Gregory’s spec worked. Three combinations of geogrid and block could meet the specification he wrote for the Carmel project. The winning geogrid selected was Huesker Fortrac 55/30-20, a coated polyester geogrid. And the winning block was Anchor Vertica Pro. Construction started in November 2001; by April 2002, work was complete.

The project consisted of widening the embankment to carry the highway and building 8,000 square feet of retaining wall to contain the widened section. At the start of construction, Whitaker Contractors Inc. excavated a 6- to 8-foot-deep trench along the toe of the embankment’s slope. The contractor next placed a leveling pad of aggregate base into the trench.
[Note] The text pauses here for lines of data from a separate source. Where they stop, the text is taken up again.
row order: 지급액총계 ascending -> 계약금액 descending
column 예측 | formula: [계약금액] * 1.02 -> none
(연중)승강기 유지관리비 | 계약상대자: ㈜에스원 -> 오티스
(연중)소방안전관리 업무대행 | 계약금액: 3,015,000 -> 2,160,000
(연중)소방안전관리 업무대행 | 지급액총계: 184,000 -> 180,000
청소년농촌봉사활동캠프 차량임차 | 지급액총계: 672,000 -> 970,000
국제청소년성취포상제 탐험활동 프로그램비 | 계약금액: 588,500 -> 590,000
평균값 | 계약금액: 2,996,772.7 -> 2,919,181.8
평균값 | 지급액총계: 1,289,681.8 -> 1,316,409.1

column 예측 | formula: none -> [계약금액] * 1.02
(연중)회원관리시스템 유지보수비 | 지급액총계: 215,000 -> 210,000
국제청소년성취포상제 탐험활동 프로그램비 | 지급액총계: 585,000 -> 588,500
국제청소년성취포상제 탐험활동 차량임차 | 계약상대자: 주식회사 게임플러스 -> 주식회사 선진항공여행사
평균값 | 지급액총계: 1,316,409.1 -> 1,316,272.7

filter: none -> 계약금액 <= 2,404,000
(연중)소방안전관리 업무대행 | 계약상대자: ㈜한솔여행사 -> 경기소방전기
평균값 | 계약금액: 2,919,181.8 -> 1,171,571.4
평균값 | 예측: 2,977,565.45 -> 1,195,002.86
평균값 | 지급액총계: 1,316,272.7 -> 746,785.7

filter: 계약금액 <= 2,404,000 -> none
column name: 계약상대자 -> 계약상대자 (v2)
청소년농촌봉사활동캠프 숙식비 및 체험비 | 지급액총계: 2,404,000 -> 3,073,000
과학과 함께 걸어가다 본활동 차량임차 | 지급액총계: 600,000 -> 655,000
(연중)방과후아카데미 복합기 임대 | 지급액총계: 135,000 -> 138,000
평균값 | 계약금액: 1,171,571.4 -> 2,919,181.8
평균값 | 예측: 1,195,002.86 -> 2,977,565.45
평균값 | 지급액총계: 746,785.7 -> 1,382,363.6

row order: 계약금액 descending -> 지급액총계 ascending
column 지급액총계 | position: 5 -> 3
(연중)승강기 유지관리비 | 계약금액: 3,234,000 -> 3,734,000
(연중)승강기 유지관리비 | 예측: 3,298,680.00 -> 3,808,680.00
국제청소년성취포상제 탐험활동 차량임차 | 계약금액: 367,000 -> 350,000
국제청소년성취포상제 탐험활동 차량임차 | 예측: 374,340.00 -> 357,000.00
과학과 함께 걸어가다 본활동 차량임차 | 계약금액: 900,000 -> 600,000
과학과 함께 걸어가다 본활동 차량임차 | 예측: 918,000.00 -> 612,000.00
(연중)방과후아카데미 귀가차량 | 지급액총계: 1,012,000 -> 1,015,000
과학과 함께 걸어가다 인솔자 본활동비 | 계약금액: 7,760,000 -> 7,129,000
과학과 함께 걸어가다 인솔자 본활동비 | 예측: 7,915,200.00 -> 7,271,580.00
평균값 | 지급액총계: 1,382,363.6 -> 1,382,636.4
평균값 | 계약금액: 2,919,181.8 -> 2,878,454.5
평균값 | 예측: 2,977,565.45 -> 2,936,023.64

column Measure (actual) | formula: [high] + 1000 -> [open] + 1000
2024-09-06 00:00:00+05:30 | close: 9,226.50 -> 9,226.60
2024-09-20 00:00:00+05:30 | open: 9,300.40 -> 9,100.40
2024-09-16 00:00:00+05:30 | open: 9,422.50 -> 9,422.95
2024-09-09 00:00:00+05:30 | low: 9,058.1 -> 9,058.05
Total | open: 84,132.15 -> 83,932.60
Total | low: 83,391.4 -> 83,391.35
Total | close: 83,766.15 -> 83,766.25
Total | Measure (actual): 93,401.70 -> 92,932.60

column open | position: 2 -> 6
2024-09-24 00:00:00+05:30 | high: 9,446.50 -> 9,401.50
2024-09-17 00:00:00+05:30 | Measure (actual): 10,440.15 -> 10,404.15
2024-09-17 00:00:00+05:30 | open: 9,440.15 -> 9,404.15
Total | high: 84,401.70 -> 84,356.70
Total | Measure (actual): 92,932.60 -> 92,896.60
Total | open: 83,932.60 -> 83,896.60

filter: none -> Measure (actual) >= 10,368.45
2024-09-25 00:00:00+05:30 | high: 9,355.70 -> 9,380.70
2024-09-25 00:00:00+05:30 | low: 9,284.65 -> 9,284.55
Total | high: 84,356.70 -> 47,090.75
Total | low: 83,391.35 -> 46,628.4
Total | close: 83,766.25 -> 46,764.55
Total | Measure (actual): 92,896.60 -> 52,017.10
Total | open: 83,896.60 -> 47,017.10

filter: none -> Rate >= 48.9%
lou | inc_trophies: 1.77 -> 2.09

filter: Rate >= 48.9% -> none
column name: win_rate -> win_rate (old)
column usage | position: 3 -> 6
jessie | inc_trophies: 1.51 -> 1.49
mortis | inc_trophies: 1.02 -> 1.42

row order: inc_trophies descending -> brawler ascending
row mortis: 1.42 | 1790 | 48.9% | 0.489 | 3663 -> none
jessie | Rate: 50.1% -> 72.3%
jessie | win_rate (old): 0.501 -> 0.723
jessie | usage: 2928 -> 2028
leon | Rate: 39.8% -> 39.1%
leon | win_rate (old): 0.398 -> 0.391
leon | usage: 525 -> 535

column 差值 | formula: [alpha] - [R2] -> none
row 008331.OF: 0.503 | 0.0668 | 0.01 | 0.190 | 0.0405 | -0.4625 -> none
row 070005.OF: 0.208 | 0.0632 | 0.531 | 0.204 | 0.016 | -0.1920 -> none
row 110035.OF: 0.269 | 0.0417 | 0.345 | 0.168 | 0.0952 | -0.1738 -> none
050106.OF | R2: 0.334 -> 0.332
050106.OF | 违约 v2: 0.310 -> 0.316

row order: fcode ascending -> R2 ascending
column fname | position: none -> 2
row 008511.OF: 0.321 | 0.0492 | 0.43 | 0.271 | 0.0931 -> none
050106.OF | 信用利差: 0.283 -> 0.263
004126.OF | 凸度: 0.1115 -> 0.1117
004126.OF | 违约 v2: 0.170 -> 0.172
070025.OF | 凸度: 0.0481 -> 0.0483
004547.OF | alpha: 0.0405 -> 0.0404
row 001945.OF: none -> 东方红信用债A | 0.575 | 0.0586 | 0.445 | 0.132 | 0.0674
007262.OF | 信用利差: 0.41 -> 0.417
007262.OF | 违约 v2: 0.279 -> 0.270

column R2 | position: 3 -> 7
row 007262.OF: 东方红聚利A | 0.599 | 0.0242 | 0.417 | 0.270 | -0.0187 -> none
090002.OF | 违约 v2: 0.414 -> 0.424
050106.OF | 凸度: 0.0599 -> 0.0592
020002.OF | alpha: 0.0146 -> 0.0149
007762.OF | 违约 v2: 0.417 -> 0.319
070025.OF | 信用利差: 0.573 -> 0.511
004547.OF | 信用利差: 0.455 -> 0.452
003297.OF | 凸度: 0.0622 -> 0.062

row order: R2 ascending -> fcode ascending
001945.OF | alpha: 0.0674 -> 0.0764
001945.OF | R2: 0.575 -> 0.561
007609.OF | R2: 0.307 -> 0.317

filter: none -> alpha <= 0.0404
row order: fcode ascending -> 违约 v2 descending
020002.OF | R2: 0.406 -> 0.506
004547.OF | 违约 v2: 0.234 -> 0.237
Perforated plastic pipe, 150 mm in diameter, was installed for drainage along the slope side of the leveling pad.

Next came the segmental retaining wall units. Each block was 18 inches wide by 8 inches high, and extended 20 inches deep into the embankment. “The first course of block got geogrid on top, the third course got grid, then the fifth, and so forth,” says Gregory. The geogrid was placed to extend 11.5 feet from the wall into the embankment. “You cut 11.5-foot-long pieces from the roll and lay them perpendicular to the face,” he continues. “That way the strong dimension is perpendicular to the wall.” Each course of blocks was backfilled with crushed stone. After the stone was placed against the wall, the contractor compacted 8-in. lifts of soil into place.

“The spacing of the geogrid is controlled by seismic design,” points out Gregory. “We placed a grid every 16 inches. If it were not for seismic design, we could have spaced the grids every 24 inches.” He says the wall face was battered at a 1:8 slope–for each 8 inches of vertical height the wall was set back 1 inch, mainly for aesthetic reasons.

“The geogrid creates an internally stable block of soil,” explains Gregory. “And that block of soil acts as a gravity structure to retain the rest of the embankment. Once you make the wall and the geogrid-reinforced soil into one unit, that unit acts as if it were a gravity retaining structure.”